CHALONS-EN-CHAMPAGNE, France (Reuters) – Roman Catholics in a town in eastern France were able to attend mass in their cars on Sunday, in the country’s first drive-in religious service since the start of a lockdown eight weeks ago aimed at halting the spread of the coronavirus.
The mass, held in the town of Chalons-en-Champagne, began with priests in white robes and wearing black face masks holding a procession through the parking lot, as a hymn was played and cars honked their horns.
The local bishop, Francois Touvet, stood on a podium in front of the cars as he led the service. Priests later gave out communion wafers to the faithful as they sat in their cars.
The virus outbreak and government restrictions on all public gatherings, intended to curb the spread of the virus, have forced many people in France and around the world to come up with innovative solutions to continue their activities.
France began cautiously to emerge from its lockdown on May 11, but indoor religious services remain banned until the end of the month as the government seeks to contain the risks of a second wave of infections.
“It (the lockdown) was really a deprivation for Catholics, as it was for other religions, not being able to gather in our places of worship… We very quickly came up with the idea of this formula of a drive-in mass,” Bishop Touvet said.
MASKS AND SANITISER
“People are in their cars, they come from the same apartment or the same house, they have alcohol gels and masks. The cars are one metre apart from each other, we give communion, and then we wash our hands,” Touvet added.

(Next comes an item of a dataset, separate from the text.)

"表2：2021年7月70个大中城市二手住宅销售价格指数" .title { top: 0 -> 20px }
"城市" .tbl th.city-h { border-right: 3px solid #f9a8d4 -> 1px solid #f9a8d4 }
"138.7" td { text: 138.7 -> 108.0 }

Worshippers are prohibited from leaving their vehicle, car-pooling is banned and a maximum number of four people from the same household are allowed per vehicle.

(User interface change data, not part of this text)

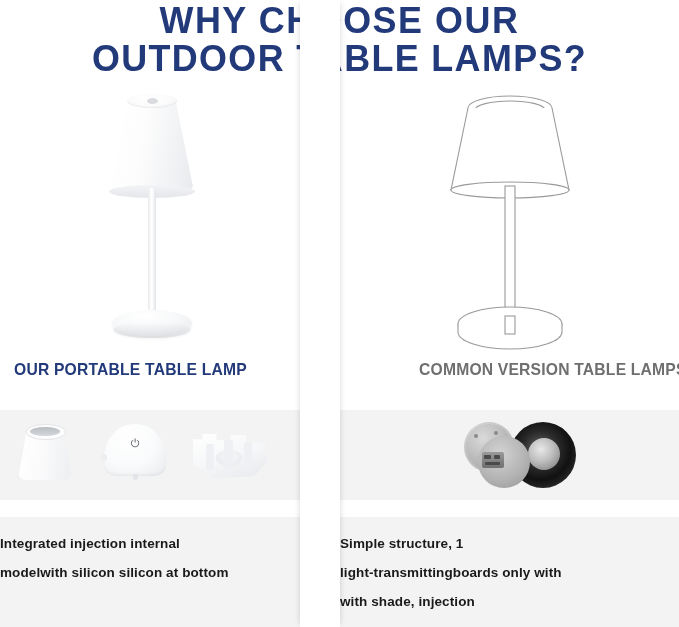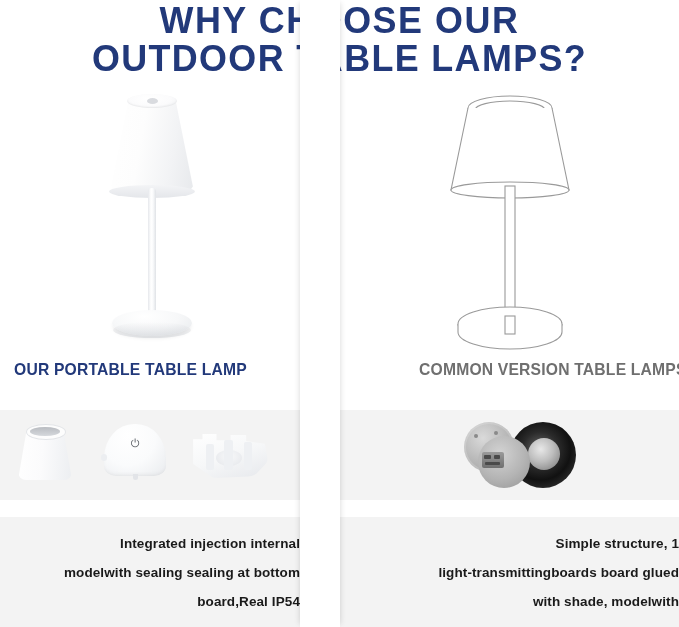"Integrated injection internal" .caption { text-align: right -> left }
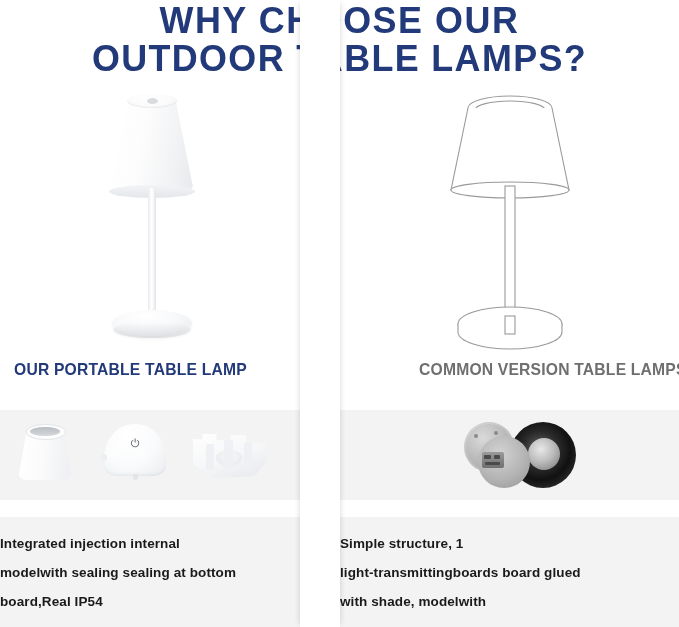"modelwith sealing sealing at bottom" span { text: sealing sealing -> silicon silicon }
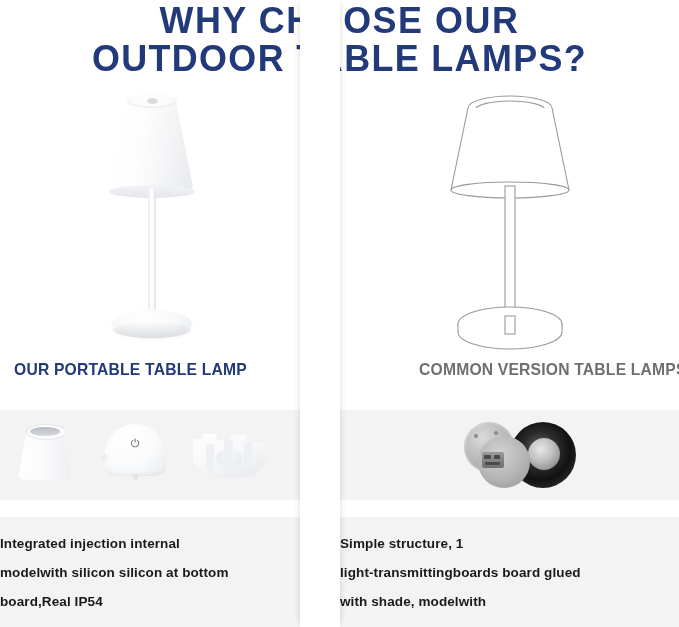"light-transmittingboards board glued" span { text: board glued -> only with }
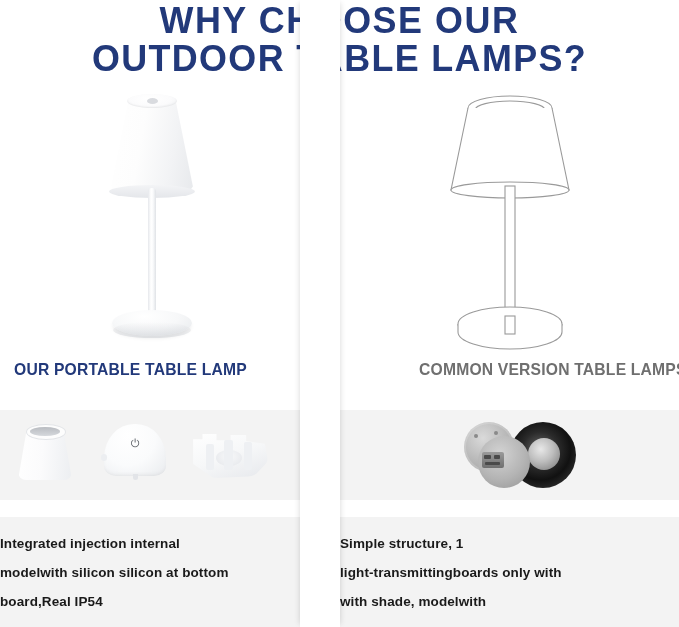"board,Real IP54" span { html: <span>board,Real IP54</span> -> none }
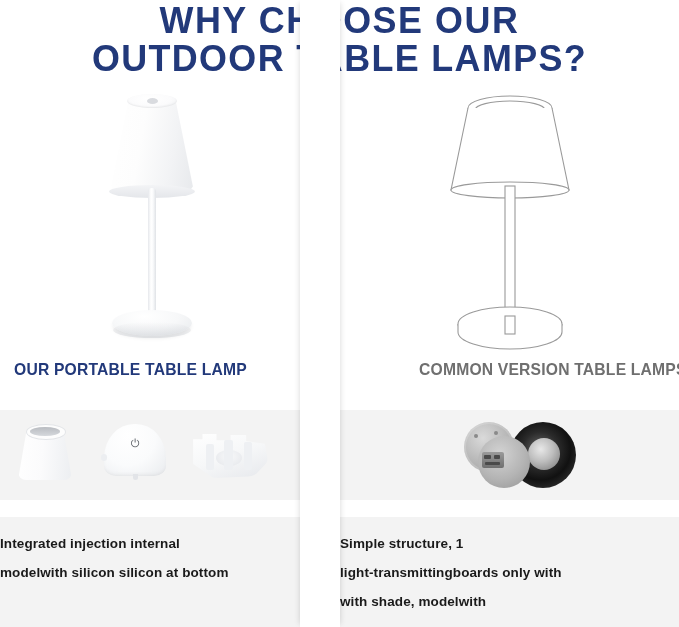"with shade, modelwith" span { text: modelwith -> injection }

France has so far reported 142,291 confirmed cases of the new coronavirus and 27,625 deaths, among the world’s highest fatality rates.
One worshipper, Michelle, was delighted to be able to attend mass again.
“There’s mass on television but it’s not the same as being with the community at a Sunday service,” she said.
Similar drive-in masses have taken place in other countries including Poland, where a priest has started taking confessions from the faithful in the parking lot of his church in Warsaw.
In Greece, by contrast, after the easing of a ban on public gatherings, thousands of people returned to church on Sunday after weeks of having to stay away.